The Spark

the Voice of
The Communist League of Revolutionary Workers–Internationalist

“The emancipation of the working class will only be achieved by the working class itself.”
— Karl Marx

EDITORIAL
Electric Power as a Commodity = Blackout

Aug 25, 2003

Bush said he didn’t know what caused the big power blackout of 2003, which ran from New York City through Detroit, including parts of Canada. But, he declared, "We’re going to get to the bottom of this. We’re going to fix it." State governors issued similar statements.

They lie, and not once, but twice.

They do know what is at the root of this blackout, and they are NOT going to fix it.

None of the power companies have invested in the maintenance and upgrades that would keep the system functioning without such "accidents." Nor do they keep enough employees to monitor their systems and to fix problems as soon as they appear.

If politicians of the two major parties were going to fix this problem, they would have done so long ago. After all, they have had plenty of experience with such catastrophic black-outs. There were widespread blackouts before: 1950 in the Pacific Northwest, 1965 in Canada and the Northeast, 1966 along the West Coast, 1976 in the Mountain West, 1996 in the West Coast and Mountain West. And then there are the usual, regular black-outs, triggered by snow storms, heat, thunder storms, cold, etc. Whatever specific incident triggered each shutdown, the same root cause is at work: power companies run for profit don’t invest in the needed equipment and don’t hire the needed workers.

For the population of an industrialized country, electric power is a necessity. But for privately owned capital, electric power is a commodity whose main use is to create profit.

Private capital has never been willing to put in the kind of investment needed to create, maintain and upgrade a utility system that would serve the population. In fact, utilities were first created by city governments in and around cities and towns, or by farmers’ cooperatives in rural areas. Private enterprise wasn’t willing to take the risk until it could be assured of a profit.

Once the systems were built and running, however, private capital moved rapidly to take them over–in most cases buying them up for a song from politicians always eager to do what big business wanted.
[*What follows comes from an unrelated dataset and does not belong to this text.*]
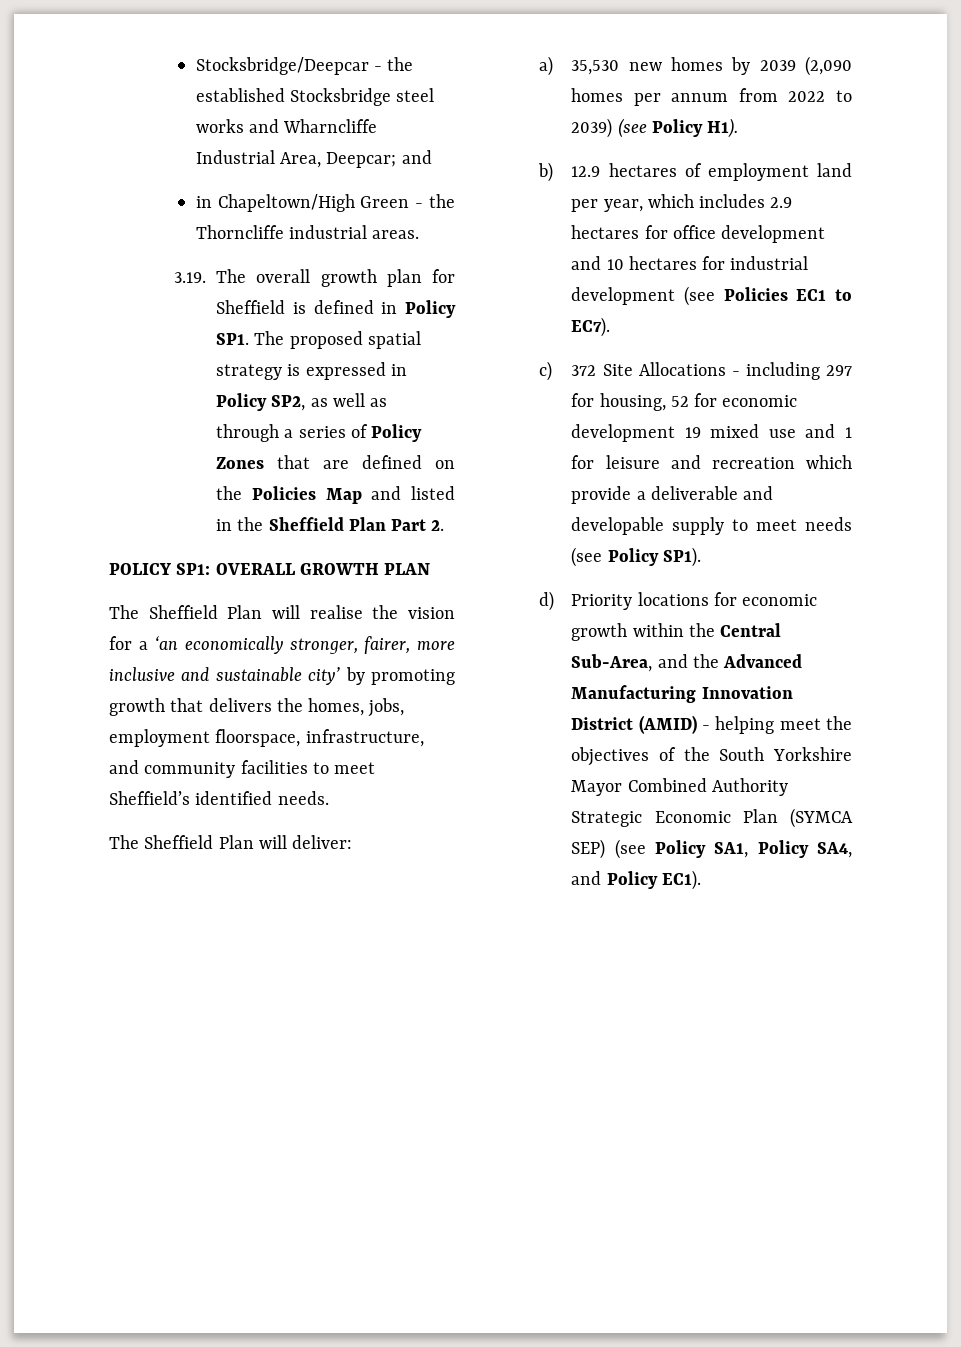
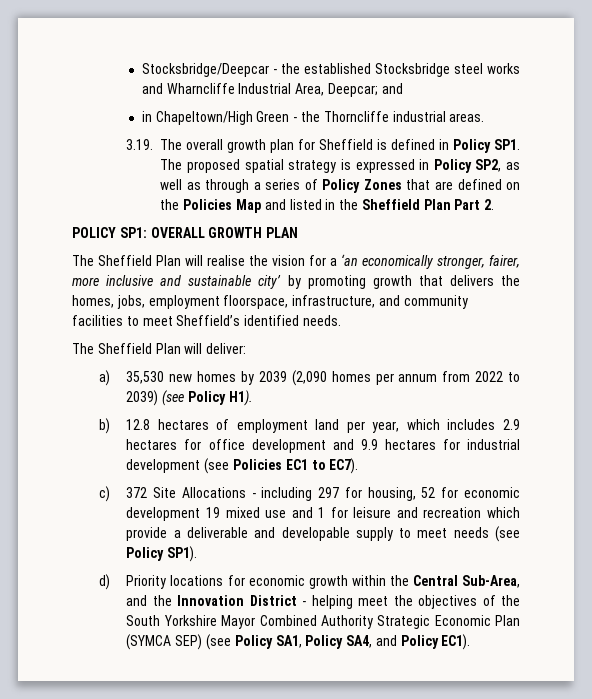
- b) 12.9 hectares of employment land per year, which includes 2.9 hectares for office development and 10 hectares for industrial development (see Policies EC1 to EC7).
+ b) 12.8 hectares of employment land per year, which includes 2.9 hectares for office development and 9.9 hectares for industrial development (see Policies EC1 to EC7).
- d) Priority locations for economic growth within the Central Sub-Area, and the Advanced Manufacturing Innovation District (AMID) - helping meet the objectives of the South Yorkshire Mayor Combined Authority Strategic Economic Plan (SYMCA SEP) (see Policy SA1, Policy SA4, and Policy EC1).
+ d) Priority locations for economic growth within the Central Sub-Area, and the Innovation District - helping meet the objectives of the South Yorkshire Mayor Combined Authority Strategic Economic Plan (SYMCA SEP) (see Policy SA1, Policy SA4, and Policy EC1).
It didn’t take big business long to run those systems into the ground, draining money out of them, selling off parts of the utilities so they could throw more money into stock market speculation. In the big stock market collapse of 1929, most utilities in the country shut down. They had to be rescued by big sums of money from cities, counties, states and the federal government to get them up and running again. And for the first time electric power finally reached most rural areas of the country, put in by the federal government.

Once created or rescued, these power producing facilities were put back into the hands of private capital all over again. Supposedly, government was going to "regulate" what they did. In fact, government never really prevented them from making a profit at the expense of the population. In recent years, government hasn’t even bothered to pretend it was regulating the utilities.
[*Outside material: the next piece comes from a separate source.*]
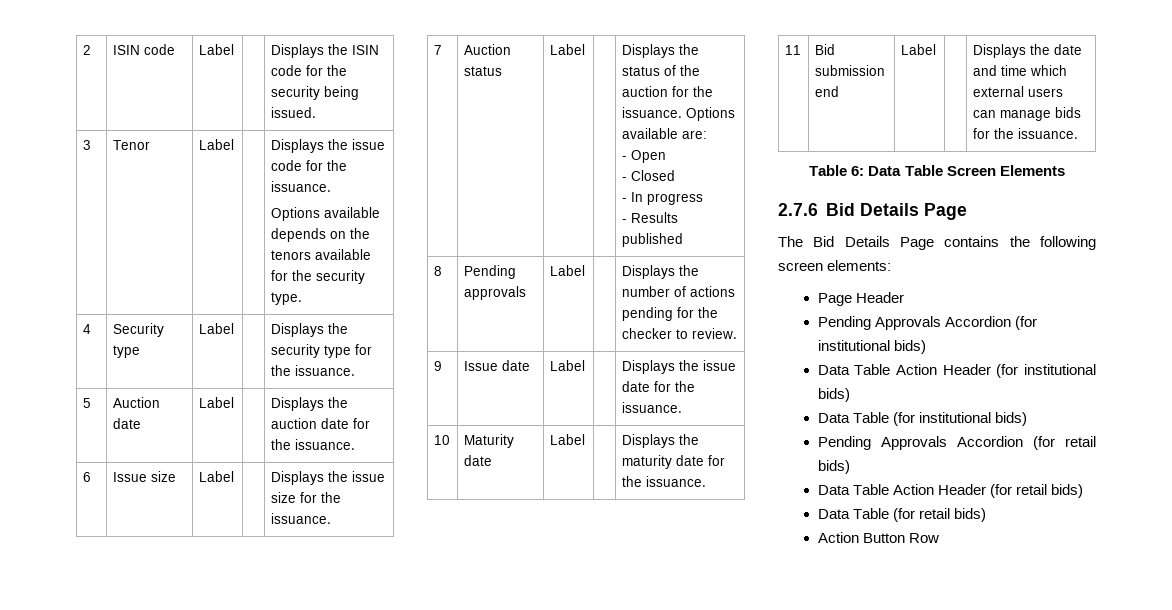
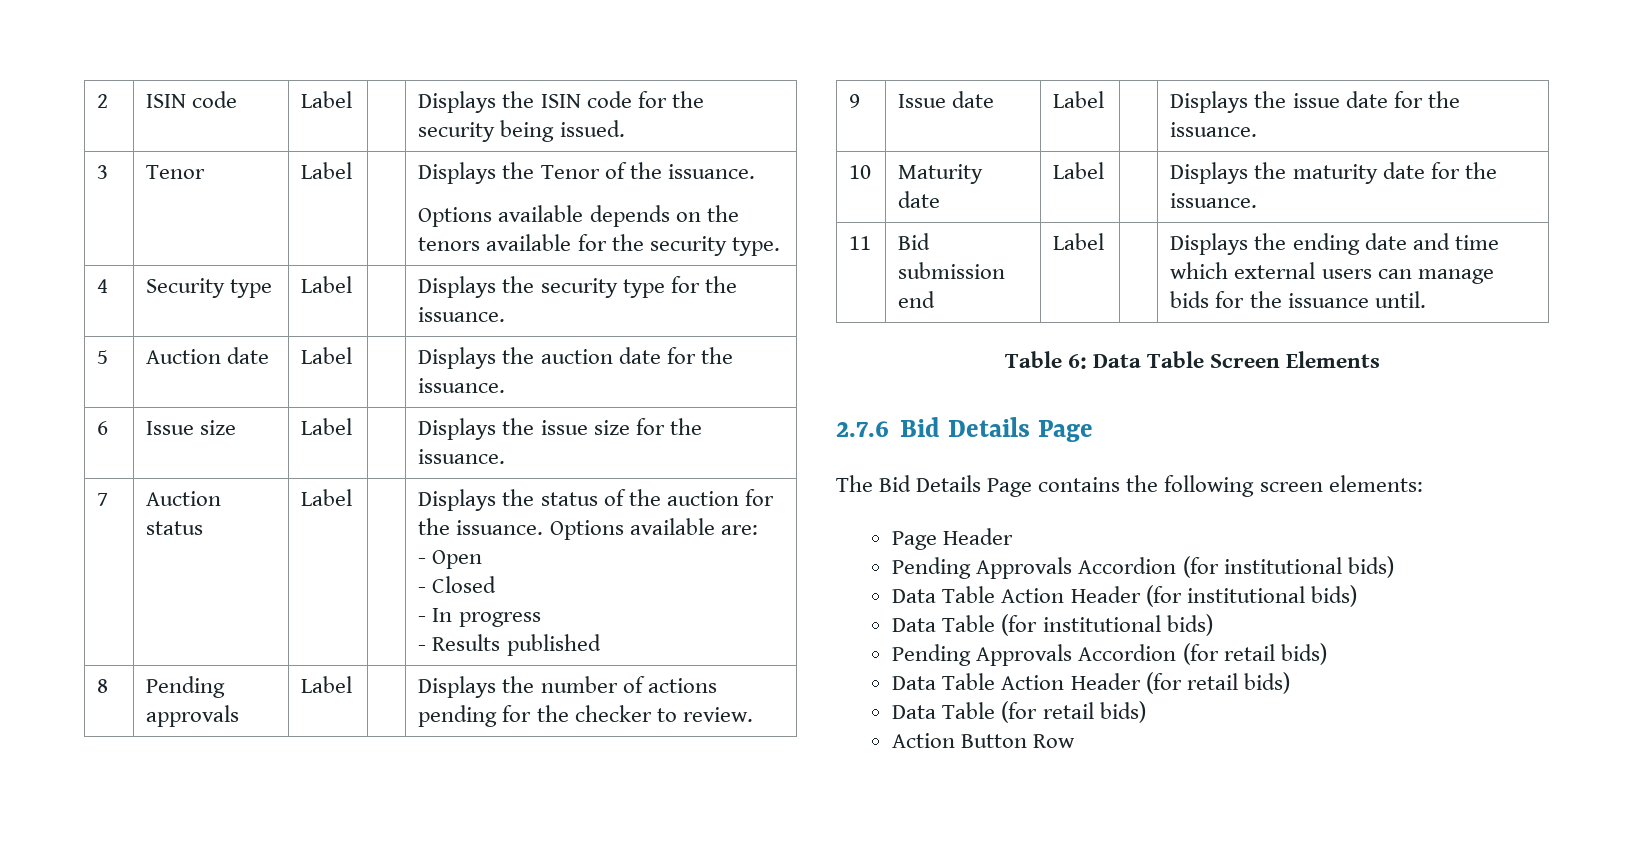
- 3 | Tenor | Label | | Displays the issue code for the issuance.
+ 3 | Tenor | Label | | Displays the Tenor of the issuance.
- 11 | Bid submission end | Label | | Displays the date and time which external users can manage bids for the issuance.
+ 11 | Bid submission end | Label | | Displays the ending date and time which external users can manage bids for the issuance until.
Today, we see a repeat of what private capital put the country through in the 1920s.

Montana Power, for example, pushed through deregulation, tripled its rates, sold off its generating and delivery systems, used the money to set up a fiber-optic cable network, then closed the company. Montana was left without cheap, locally-based power, workers were left without a job or pension.
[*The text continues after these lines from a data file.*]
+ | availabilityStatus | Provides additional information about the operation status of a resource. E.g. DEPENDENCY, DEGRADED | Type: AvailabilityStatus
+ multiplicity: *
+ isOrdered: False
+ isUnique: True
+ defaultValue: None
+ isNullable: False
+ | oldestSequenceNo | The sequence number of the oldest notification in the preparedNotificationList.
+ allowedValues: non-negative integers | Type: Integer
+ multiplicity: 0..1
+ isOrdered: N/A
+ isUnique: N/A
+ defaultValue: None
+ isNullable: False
California was held hostage to the Enron created power shortage, with blackouts used to push rates and the public debt sky-high.

Like the "great blackout of 2003," these are only tiny tips of the iceberg.

Private capital can no more provide the whole population with adequate public services than it can with decent medical care. Basic necessities need to be taken out of the hands of big business and run by the population for the good of the population.